THE GRAPEVINE: The latest buzz from One Winning Drive

Lombardi's Way THE GRAPEVINE: The latest buzz from One Winning Drive

Posted in Lombardi's Way
Print this article

The Ravens’ corners have been unjustly criticized by fans and media members as the biggest culprits in the downfall of the team’s defense.  If anything the Ravens are better at corner today than they were this time last season. At this stage in his career even if healthy Samari Rolle is not the corner that Domonique Foxworth is. Fabian Washington is playing better than he did in ’08 and he’s supporting the run better. Frank Walker is also further along at this stage of the season than he was during the club’s 11-5 ’08 campaign.

The team’s secondary troubles really stem from Dawan Landry’s cover skills or lack thereof and nickel back Chris Carr’s lack of top end speed (4.65-40). Landry is built to support the run and play up inside the box. The trouble is defensive coordinator Greg Mattison isn’t using Landry that way.

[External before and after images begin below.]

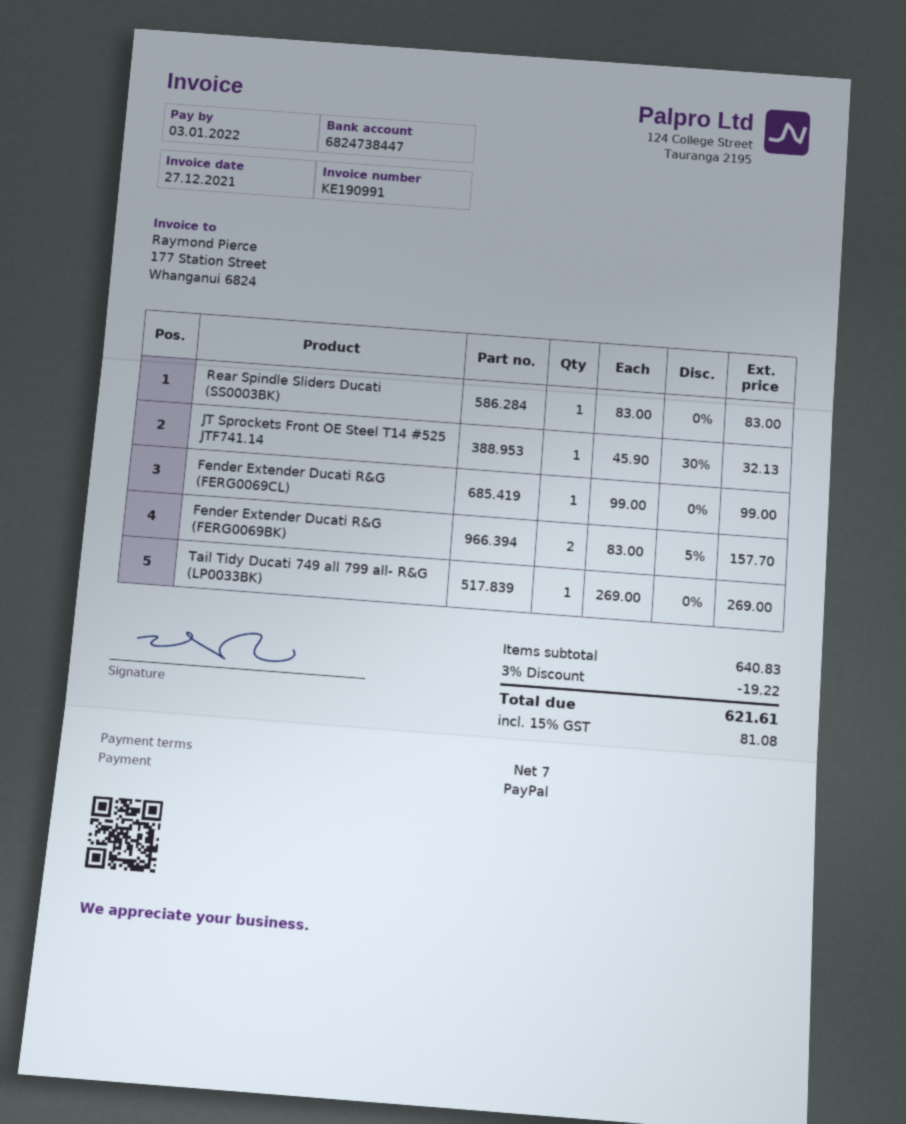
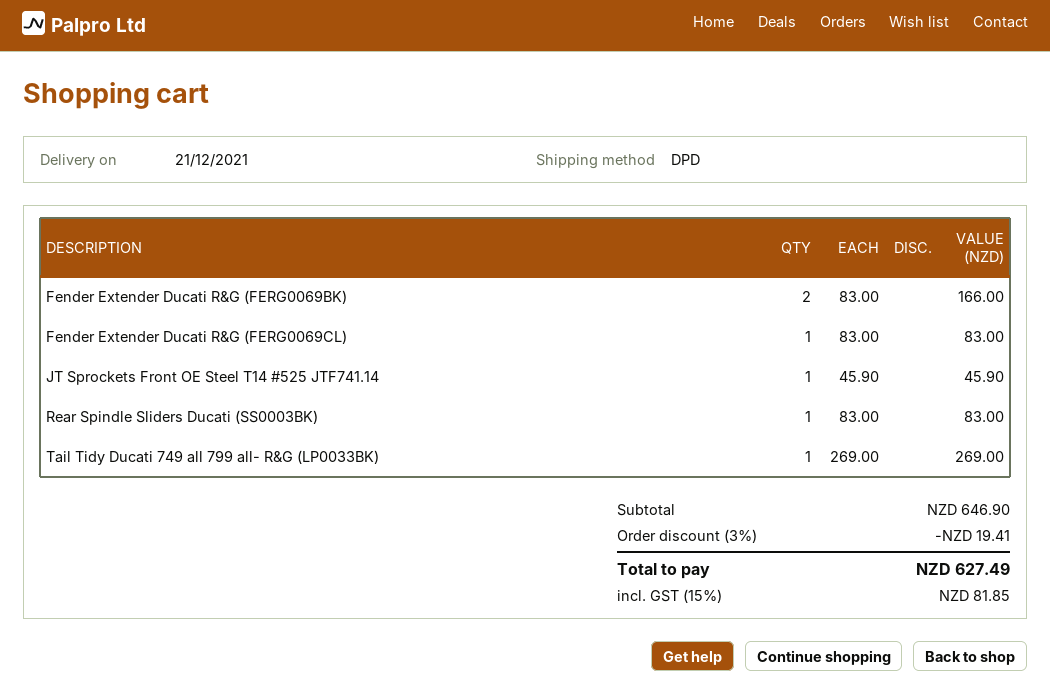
JT Sprockets Front OE Steel T14 #525 JTF741.14: 1 x 45.90 - 30% = 32.13 -> 1 x 45.90 = 45.90
Fender Extender Ducati R&G (FERG0069CL): 1 x 99.00 = 99.00 -> 1 x 83.00 = 83.00
Fender Extender Ducati R&G (FERG0069BK): 2 x 83.00 - 5% = 157.70 -> 2 x 83.00 = 166.00
subtotal: 640.83 -> 646.90
discount: 3% = 19.22 -> 3% = 19.41
tax: 15% = 81.08 -> 15% = 81.85
total: 621.61 -> 627.49

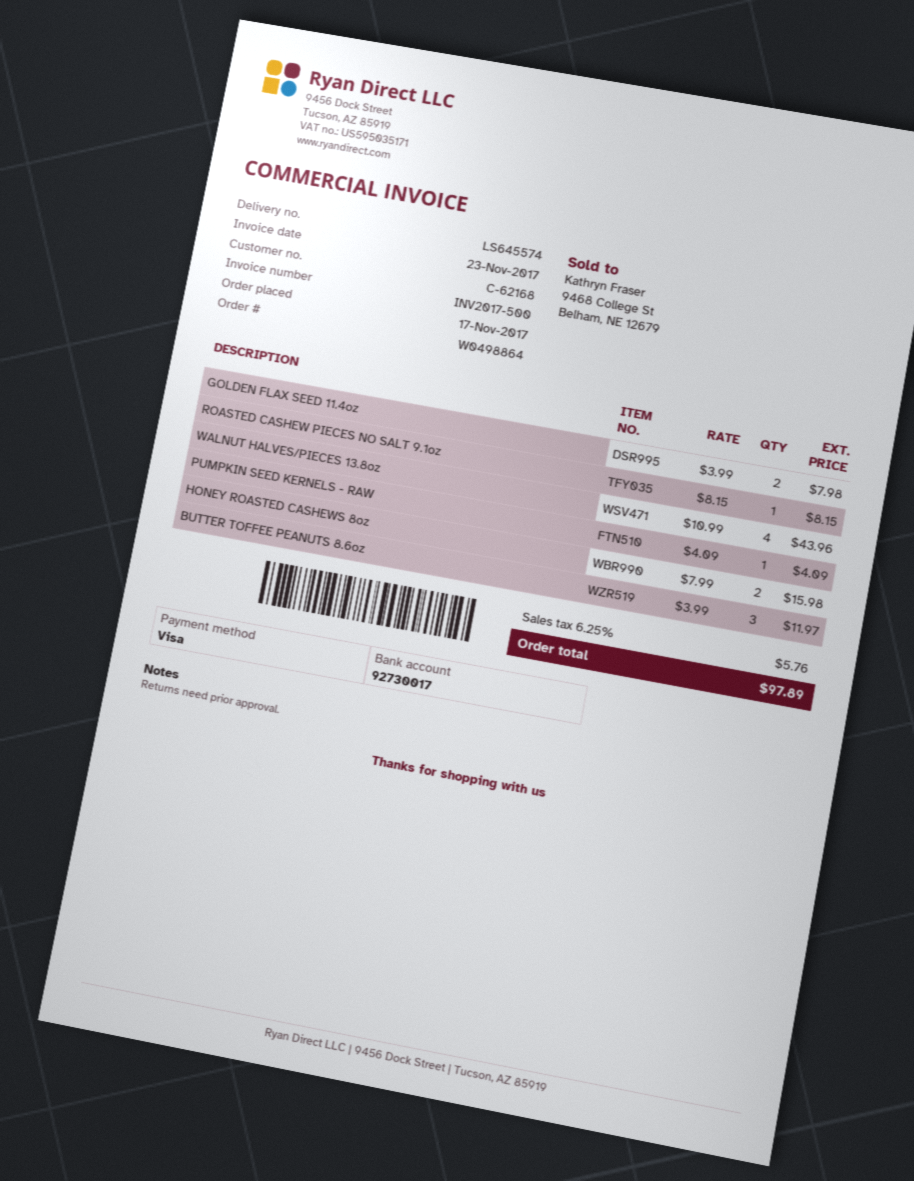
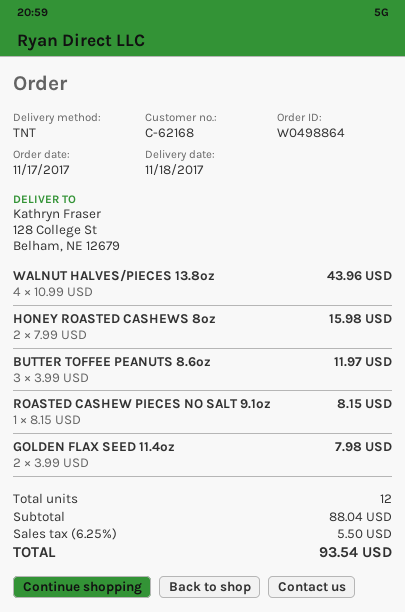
PUMPKIN SEED KERNELS - RAW: 1 x 4.09 = 4.09 -> none
tax: 6.25% = 5.76 -> 6.25% = 5.50
total: 97.89 -> 93.54

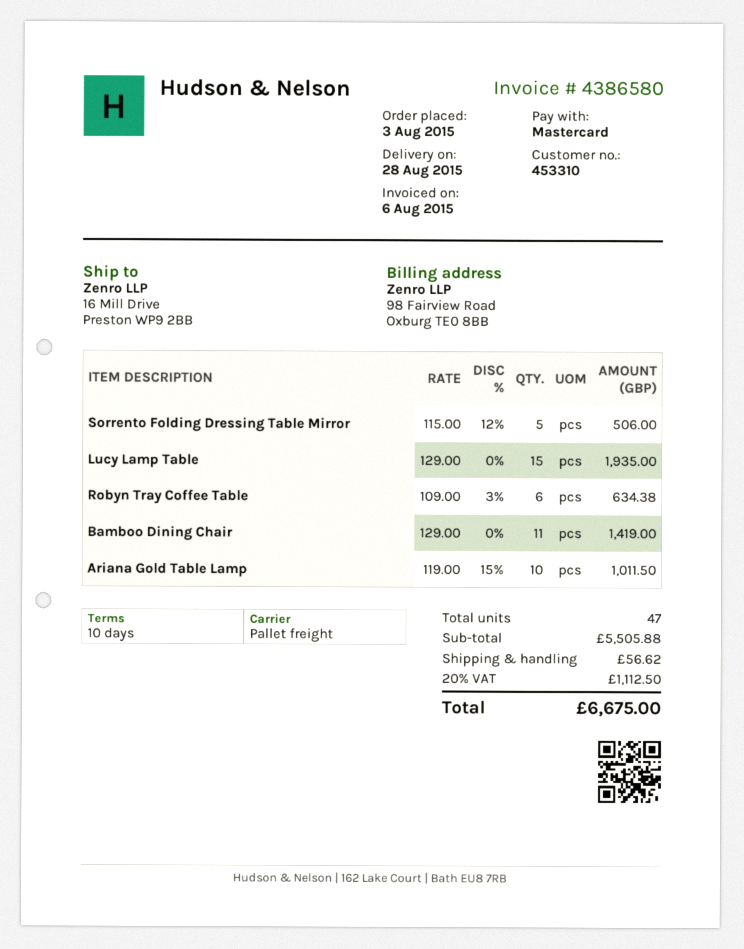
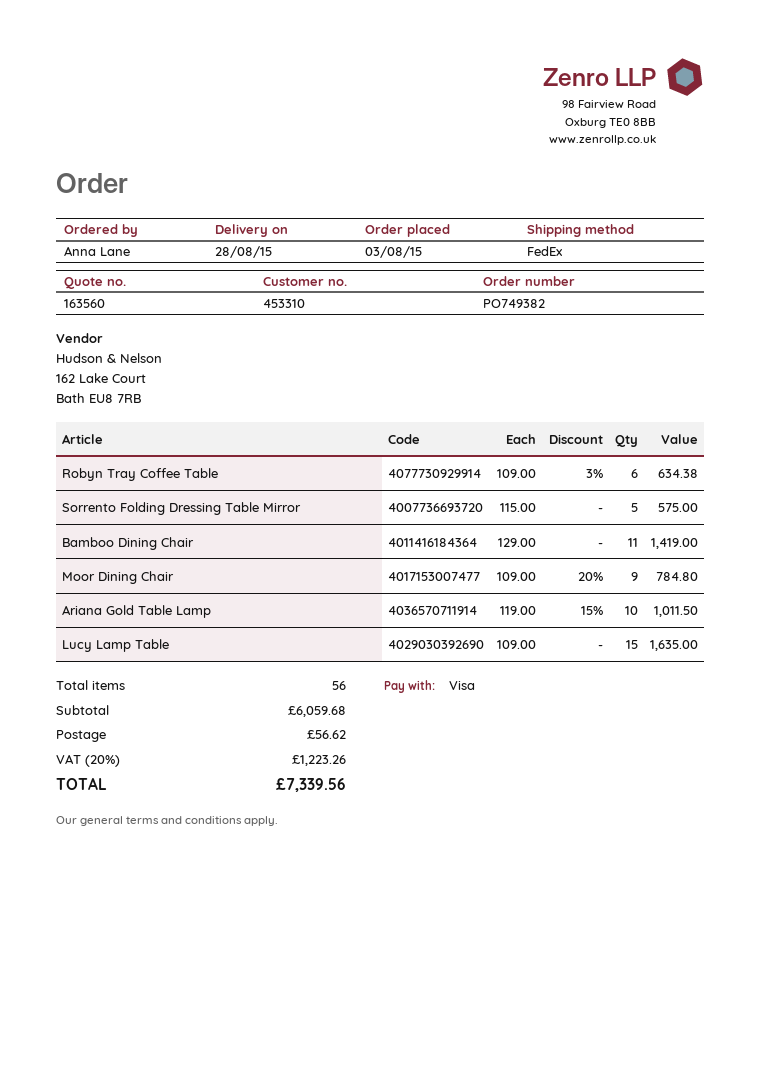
payment method: Mastercard -> Visa
shipping method: pallet freight -> FedEx
Sorrento Folding Dressing Table Mirror: 5 x 115.00 - 12% = 506.00 -> 5 x 115.00 = 575.00
Lucy Lamp Table: 15 x 129.00 = 1935.00 -> 15 x 109.00 = 1635.00
Moor Dining Chair: none -> 9 x 109.00 - 20% = 784.80
total quantity: 47 -> 56
subtotal: 5505.88 -> 6059.68
tax: 20% = 1112.50 -> 20% = 1223.26
total: 6675.00 -> 7339.56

The team would be better off handing Landry’s job to Haruki Nakamura, a player much better suited to assume Jim Leonhard’s role while Carr’s duties should go to promising rookie Lardarius Webb.

Carr is a favorite of secondary coach Chuck Pagano going back to their days together in Oakland. He’s a battler and a hustler but has to cheat to stay with receivers and given the yellow laundry directed his way this season the cheating won’t come easy. Opposing offensive coordinators have taken note. Percy Harvin must be salivating.

The team’s pass rush hasn’t exactly taken pressure off the secondary. While the number of sacks is on par with 2008, the number of pressures has fallen off and that creates opportunities downfield for big time signal callers like Philip Rivers, Tom Brady, Carson Palmer and Brett Favre. Trevor Pryce appears to be aging rapidly while held regularly – not exactly a successful recipe when pursuing the quarterback.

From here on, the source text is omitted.